I love to prepare ahead of time, as the days can be hectic and busy, and I find it easier to have things ready to go. Being prepared is the only way I can have the home-cooked food consistently, without relying overly on packed and convenince foods. Although there were many other things I could have been doing (knitting, playing with kids, preparing lessons, hanging out with husband!) spending the day lovingly preparing wholesome food for those I love is a satisfying way to spend a day.

I still have a long way to go on my whole foods journey. If you are interested in learning more about whole food cooking, may I suggest you check out Beauty That Moves' Whole Food online Workshop. It looks to be a beautiful and nourishing event, with a wonderful chance to connect with others on the same path of wholesome eating. I'm looking forward to it.
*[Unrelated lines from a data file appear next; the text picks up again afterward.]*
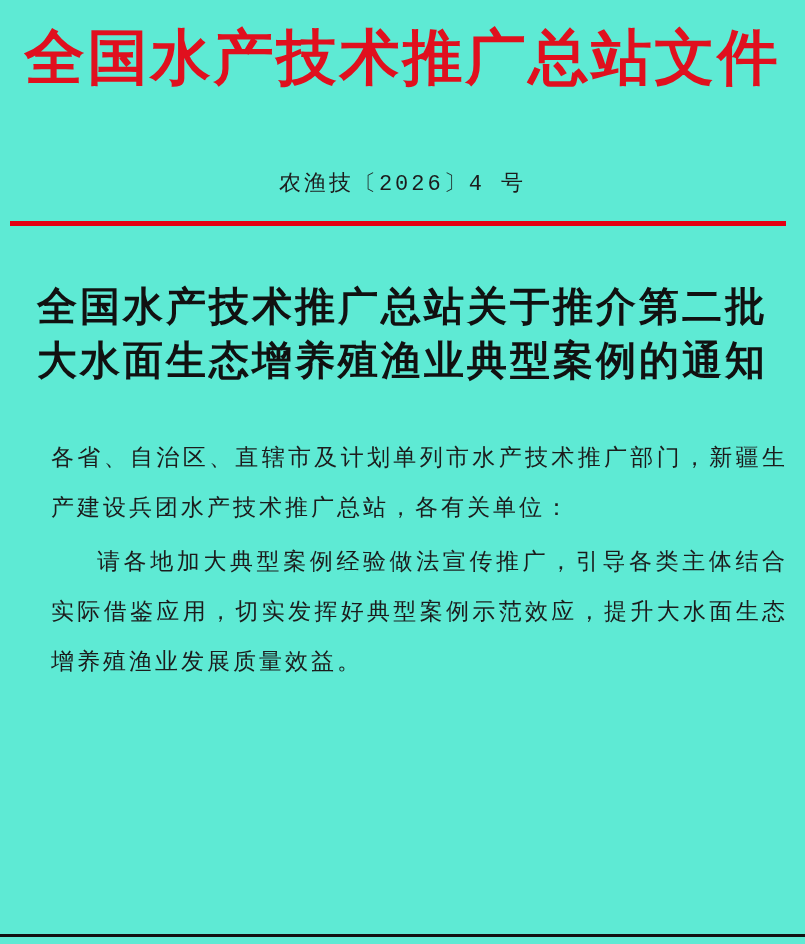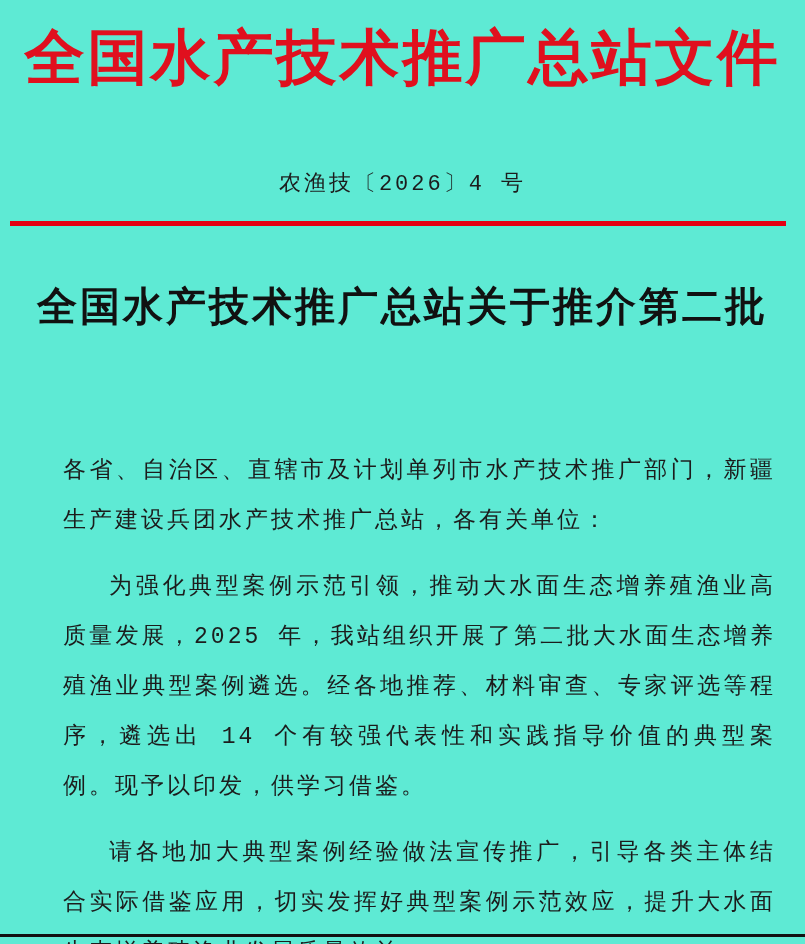"大水面生态增养殖渔业典型案例的通知" div { html: none -> <div>大水面生态增养殖渔业典型案例的通知</div> }
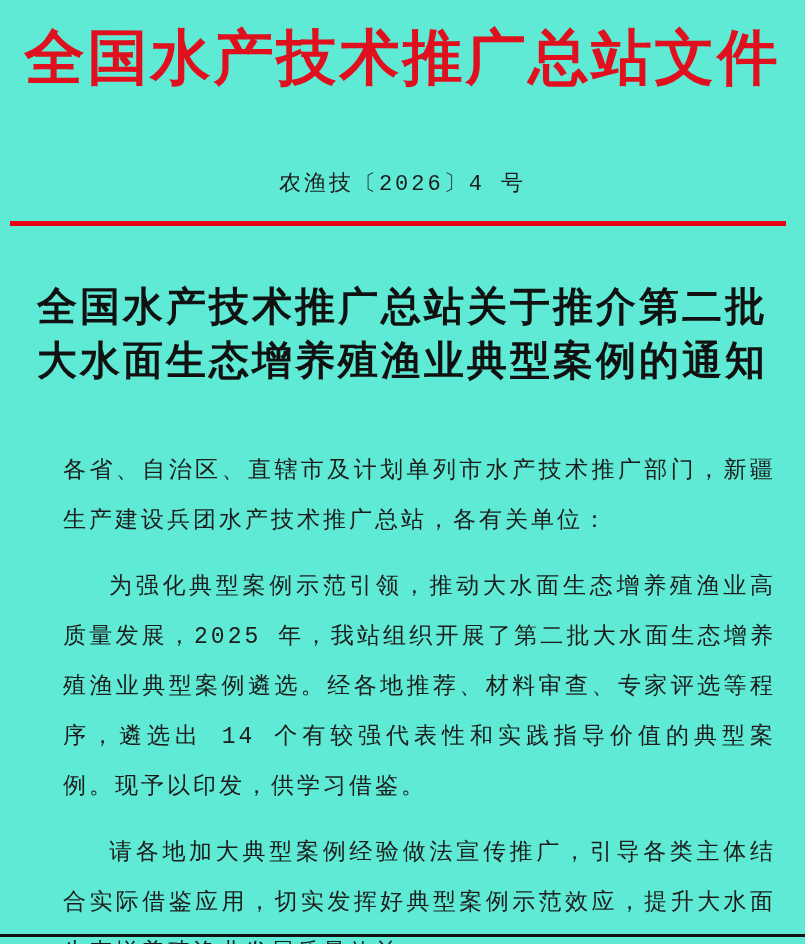"各省、自治区、直辖市及计划单列市水产技术推广部门，新疆生产建设兵团水产技术推广总" .body-text p { margin: 16px -> 4px }
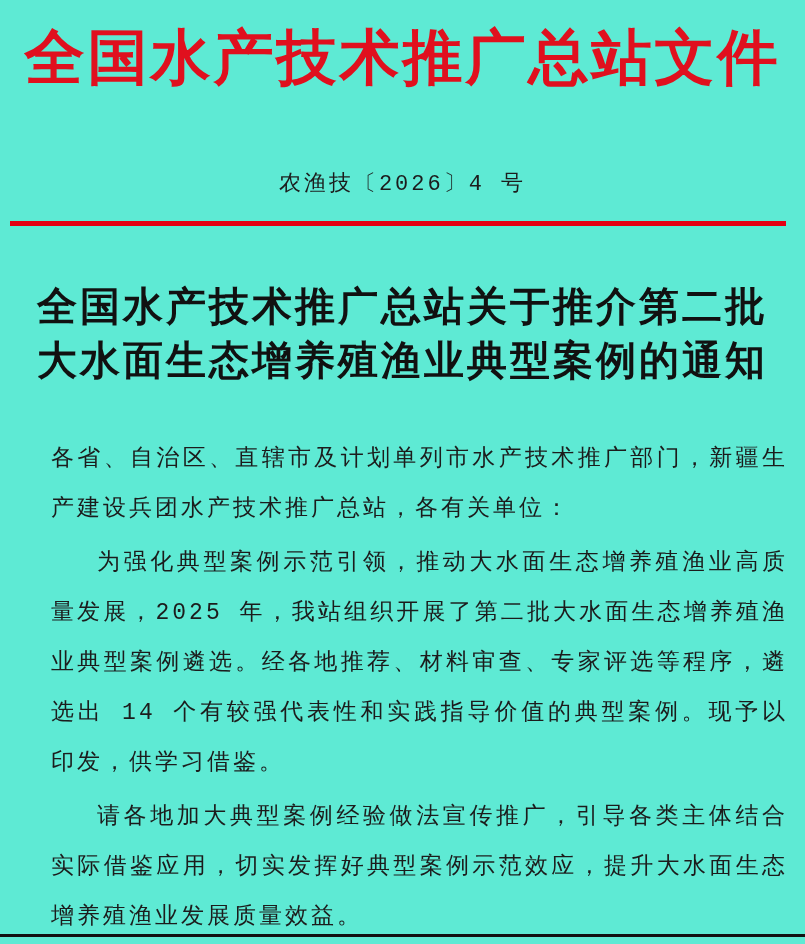"为强化典型案例示范引领，推动大水面生态增养殖渔业高质量发展，2025" p.indent { html: <p>为强化典型案例示范引领，推动大水面生态增养殖渔业高质量发展，2025 年，我站组织开展了第二批大水面生态增养殖渔业典型案例遴选。经各地推荐、材料审查、专家评选等程序，遴选出 14 个有较强代表性和实践指导价值的典型案例。现予以印发，供学习借鉴。</p> -> none }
What good things are you cooking?

Thursday, January 26, 2012

We Are What We Eat - Oh No!

Back in the fall, I was asked to give a community talk on diet and Attention Deficit Hyperactive Disorder. At the end of the talk, I decided to include some popular children’s foods and a description of their ingredients as listed on the labels.
Now, I am not militant about what my children eat by any means. I attempt to make most of our meals homemade from “real” and organic foods (meats, poultry, eggs, dairy, grains, vegetables and fruits). And I offer fruits and vegetables with meals and snacks.
But we do eat packaged foods and restaurant foods as well. I love convenience, and I love eating out. And I love snack foods. I grew up in a home with a huge organic garden and made-from-scratch meals, you can see my post here: Culture of Food. But we always had packaged snack foods, candies, and sodas in the house too. Maybe that is why I am able to self-regulate so well, I always had whatever foods I wanted, whenever I wanted, plus a constant supply of healthy options.
Anyway, I am well aware of the controversy surrounding the safety of food additives, specifically food dyes and artificial sweeteners, but I also try not to think about them too much since we don’t consume a lot of highly processed packaged foods. Besides, I have enough to worry about on a daily basis with trying to balance family needs, working part-time, homeschooling, and personal time.
But really looking at what is in these popular packaged foods and the safety questions surrounding them was eye-opening. I want to share some of what I discovered.
I looked at the ingredients listed on a number of popular food products, but the following list of concerning ingredients came specifically from Kellog’s Strawberry Pop Tarts (45 different ingredients), and General Mills Cinnamon Toast Crunch (about 14 listed ingredients).
  • Sodium Acid Pyrophosphate – when I Googled this I found a long list of chemical manufacturers. And I found the OSHA required safety sheets (called the Material Safety Data Sheets, or MSDS) on this chemical. http://www.sciencelab.com/msds.php?msdsId=9924954
According to the Safety Sheets for sodium acid pyrophosphate:
Sodium Acid Pyrophosphate is “very hazardous in case of skin contact, of eye contact…is hazardous in case of ingestion and inhalation”.
Doesn't sound like something you want to be consuming does it?
  • Caramel Color – this is not Grandma’s method of browning sugar. Caramel color is made by reacting sugars with ammonia and sulfites. The chemical reaction, besides producing the caramel color, also produces cancer-causing chemicals.
  • The most widely used coloring in foods is the red # 40. According to the Center for Science in the Public Interest, the safety testing on this color has been poorly conducted.
  • Yellow # 6 is the third most widely used coloring and studies have shown tumors of the adrenal glands and kidneys in laboratory animals.
  • FD&C Yellow # 5, used in beverages, candy, ice cream, custards and other foods, may be more likely to cause reactions than other additives. In fact, the Food and Drug Administration has acknowledged this and requires that Yellow # 5 be clearly labeled on food packaging along with other ingredients.
  • But many colorings and food additives don’t require labeling, so it can be difficult to tell whether a food contains artificial coloring or other additives.
  • Blue 1 – poor safety testing
 – also known as sodium phosphate. This is a popular cleaning agent, degreaser, and stain remover. In the late 1960’s government regulators in 17 states determined overuse of this cleaning agent to have caused a series of ecological problems. This substance is regulated by the Environmental Protection Agency as a hazard to water.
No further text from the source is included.